[[ Data shown open ]]

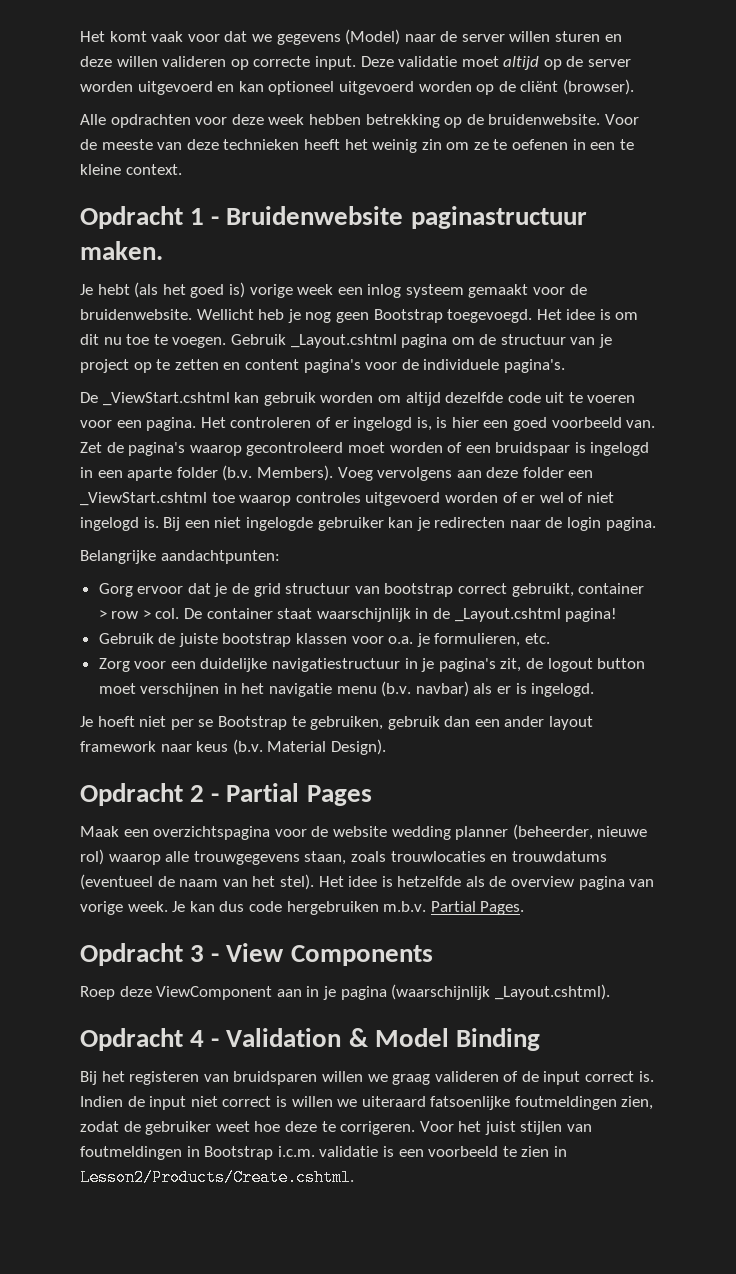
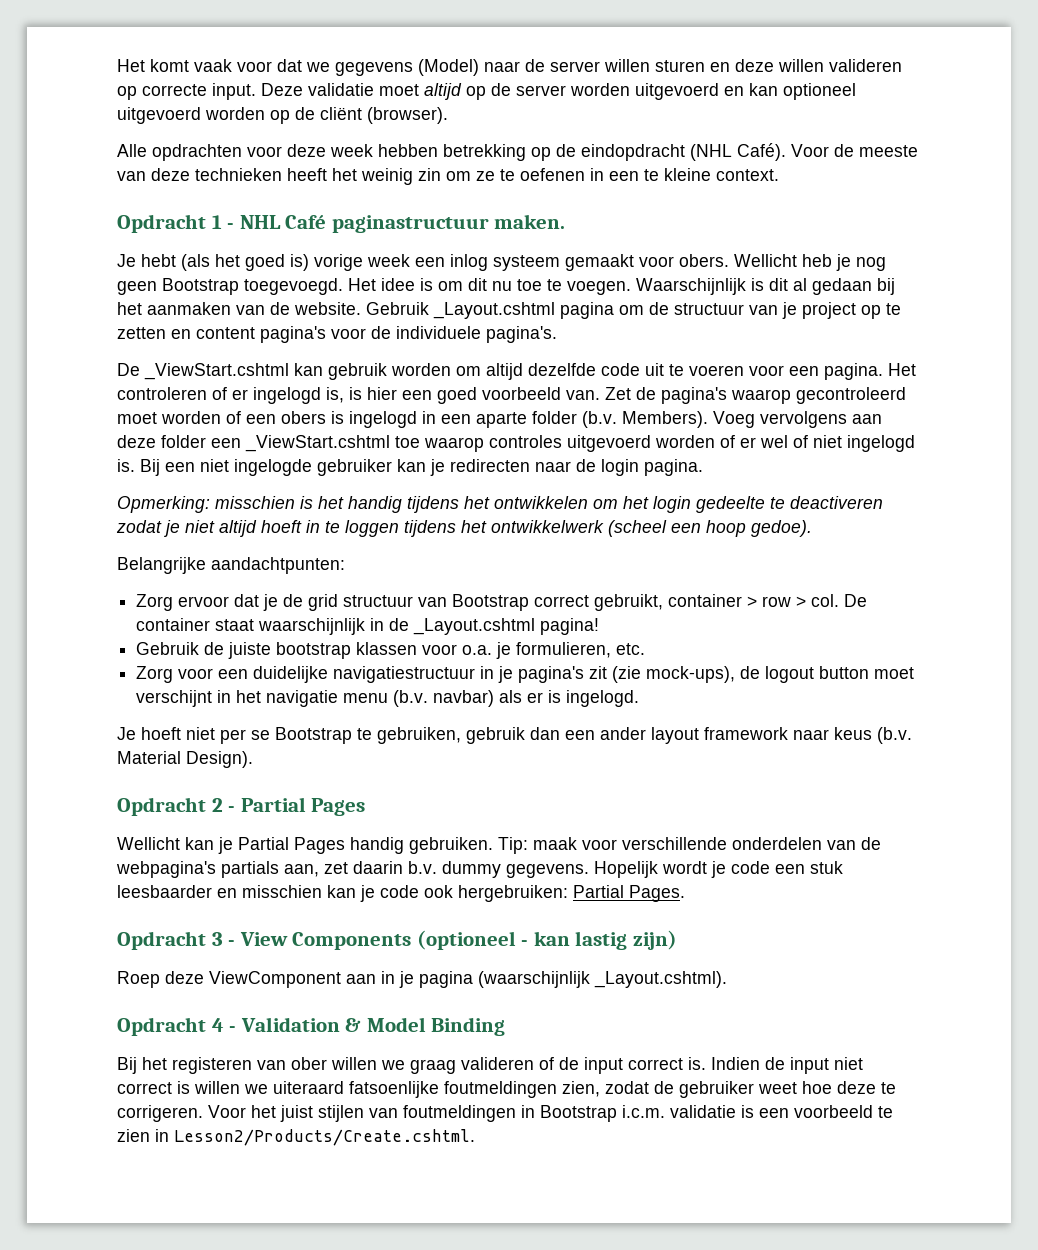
- Alle opdrachten voor deze week hebben betrekking op de bruidenwebsite.
+ Alle opdrachten voor deze week hebben betrekking op de eindopdracht (NHL Café).
- Opdracht 1 - Bruidenwebsite paginastructuur maken.
+ Opdracht 1 - NHL Café paginastructuur maken.
- Je hebt (als het goed is) vorige week een inlog systeem gemaakt voor de bruidenwebsite.
+ Je hebt (als het goed is) vorige week een inlog systeem gemaakt voor obers.
+ Waarschijnlijk is dit al gedaan bij het aanmaken van de website.
- Zet de pagina's waarop gecontroleerd moet worden of een bruidspaar is ingelogd in een aparte folder (b.v. Members).
+ Zet de pagina's waarop gecontroleerd moet worden of een obers is ingelogd in een aparte folder (b.v. Members).
+ Opmerking: misschien is het handig tijdens het ontwikkelen om het login gedeelte te deactiveren zodat je niet altijd hoeft in te loggen tijdens het ontwikkelwerk (scheel een hoop gedoe).
- Gorg ervoor dat je de grid structuur van bootstrap correct gebruikt, container > row > col.
+ Zorg ervoor dat je de grid structuur van Bootstrap correct gebruikt, container > row > col.
- Zorg voor een duidelijke navigatiestructuur in je pagina's zit, de logout button moet verschijnen in het navigatie menu (b.v. navbar) als er is ingelogd.
+ Zorg voor een duidelijke navigatiestructuur in je pagina's zit (zie mock-ups), de logout button moet verschijnt in het navigatie menu (b.v. navbar) als er is ingelogd.
- Maak een overzichtspagina voor de website wedding planner (beheerder, nieuwe rol) waarop alle trouwgegevens staan, zoals trouwlocaties en trouwdatums (eventueel de naam van het stel). Het idee is hetzelfde als de overview pagina van vorige week. Je kan dus code hergebruiken m.b.v. Partial Pages.
+ Wellicht kan je Partial Pages handig gebruiken. Tip: maak voor verschillende onderdelen van de webpagina's partials aan, zet daarin b.v. dummy gegevens. Hopelijk wordt je code een stuk leesbaarder en misschien kan je code ook hergebruiken: Partial Pages.
- Opdracht 3 - View Components
+ Opdracht 3 - View Components (optioneel - kan lastig zijn)
- Bij het registeren van bruidsparen willen we graag valideren of de input correct is.
+ Bij het registeren van ober willen we graag valideren of de input correct is.

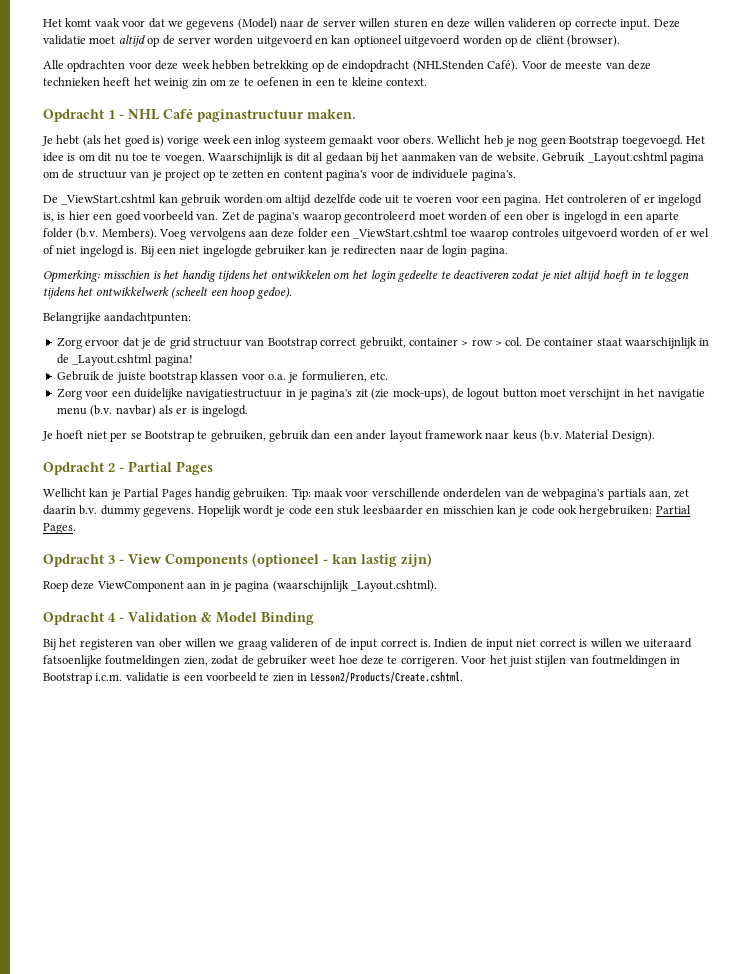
- Alle opdrachten voor deze week hebben betrekking op de eindopdracht (NHL Café).
+ Alle opdrachten voor deze week hebben betrekking op de eindopdracht (NHLStenden Café).
- Zet de pagina's waarop gecontroleerd moet worden of een obers is ingelogd in een aparte folder (b.v. Members).
+ Zet de pagina's waarop gecontroleerd moet worden of een ober is ingelogd in een aparte folder (b.v. Members).
- Opmerking: misschien is het handig tijdens het ontwikkelen om het login gedeelte te deactiveren zodat je niet altijd hoeft in te loggen tijdens het ontwikkelwerk (scheel een hoop gedoe).
+ Opmerking: misschien is het handig tijdens het ontwikkelen om het login gedeelte te deactiveren zodat je niet altijd hoeft in te loggen tijdens het ontwikkelwerk (scheelt een hoop gedoe).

[[ Data shown closed ]]

The task ->
Skip the pictures, then retype every line above exactly.

Task result ->
- Alle opdrachten voor deze week hebben betrekking op de bruidenwebsite.
+ Alle opdrachten voor deze week hebben betrekking op de eindopdracht (NHL Café).
- Opdracht 1 - Bruidenwebsite paginastructuur maken.
+ Opdracht 1 - NHL Café paginastructuur maken.
- Je hebt (als het goed is) vorige week een inlog systeem gemaakt voor de bruidenwebsite.
+ Je hebt (als het goed is) vorige week een inlog systeem gemaakt voor obers.
+ Waarschijnlijk is dit al gedaan bij het aanmaken van de website.
- Zet de pagina's waarop gecontroleerd moet worden of een bruidspaar is ingelogd in een aparte folder (b.v. Members).
+ Zet de pagina's waarop gecontroleerd moet worden of een obers is ingelogd in een aparte folder (b.v. Members).
+ Opmerking: misschien is het handig tijdens het ontwikkelen om het login gedeelte te deactiveren zodat je niet altijd hoeft in te loggen tijdens het ontwikkelwerk (scheel een hoop gedoe).
- Gorg ervoor dat je de grid structuur van bootstrap correct gebruikt, container > row > col.
+ Zorg ervoor dat je de grid structuur van Bootstrap correct gebruikt, container > row > col.
- Zorg voor een duidelijke navigatiestructuur in je pagina's zit, de logout button moet verschijnen in het navigatie menu (b.v. navbar) als er is ingelogd.
+ Zorg voor een duidelijke navigatiestructuur in je pagina's zit (zie mock-ups), de logout button moet verschijnt in het navigatie menu (b.v. navbar) als er is ingelogd.
- Maak een overzichtspagina voor de website wedding planner (beheerder, nieuwe rol) waarop alle trouwgegevens staan, zoals trouwlocaties en trouwdatums (eventueel de naam van het stel). Het idee is hetzelfde als de overview pagina van vorige week. Je kan dus code hergebruiken m.b.v. Partial Pages.
+ Wellicht kan je Partial Pages handig gebruiken. Tip: maak voor verschillende onderdelen van de webpagina's partials aan, zet daarin b.v. dummy gegevens. Hopelijk wordt je code een stuk leesbaarder en misschien kan je code ook hergebruiken: Partial Pages.
- Opdracht 3 - View Components
+ Opdracht 3 - View Components (optioneel - kan lastig zijn)
- Bij het registeren van bruidsparen willen we graag valideren of de input correct is.
+ Bij het registeren van ober willen we graag valideren of de input correct is.

- Alle opdrachten voor deze week hebben betrekking op de eindopdracht (NHL Café).
+ Alle opdrachten voor deze week hebben betrekking op de eindopdracht (NHLStenden Café).
- Zet de pagina's waarop gecontroleerd moet worden of een obers is ingelogd in een aparte folder (b.v. Members).
+ Zet de pagina's waarop gecontroleerd moet worden of een ober is ingelogd in een aparte folder (b.v. Members).
- Opmerking: misschien is het handig tijdens het ontwikkelen om het login gedeelte te deactiveren zodat je niet altijd hoeft in te loggen tijdens het ontwikkelwerk (scheel een hoop gedoe).
+ Opmerking: misschien is het handig tijdens het ontwikkelen om het login gedeelte te deactiveren zodat je niet altijd hoeft in te loggen tijdens het ontwikkelwerk (scheelt een hoop gedoe).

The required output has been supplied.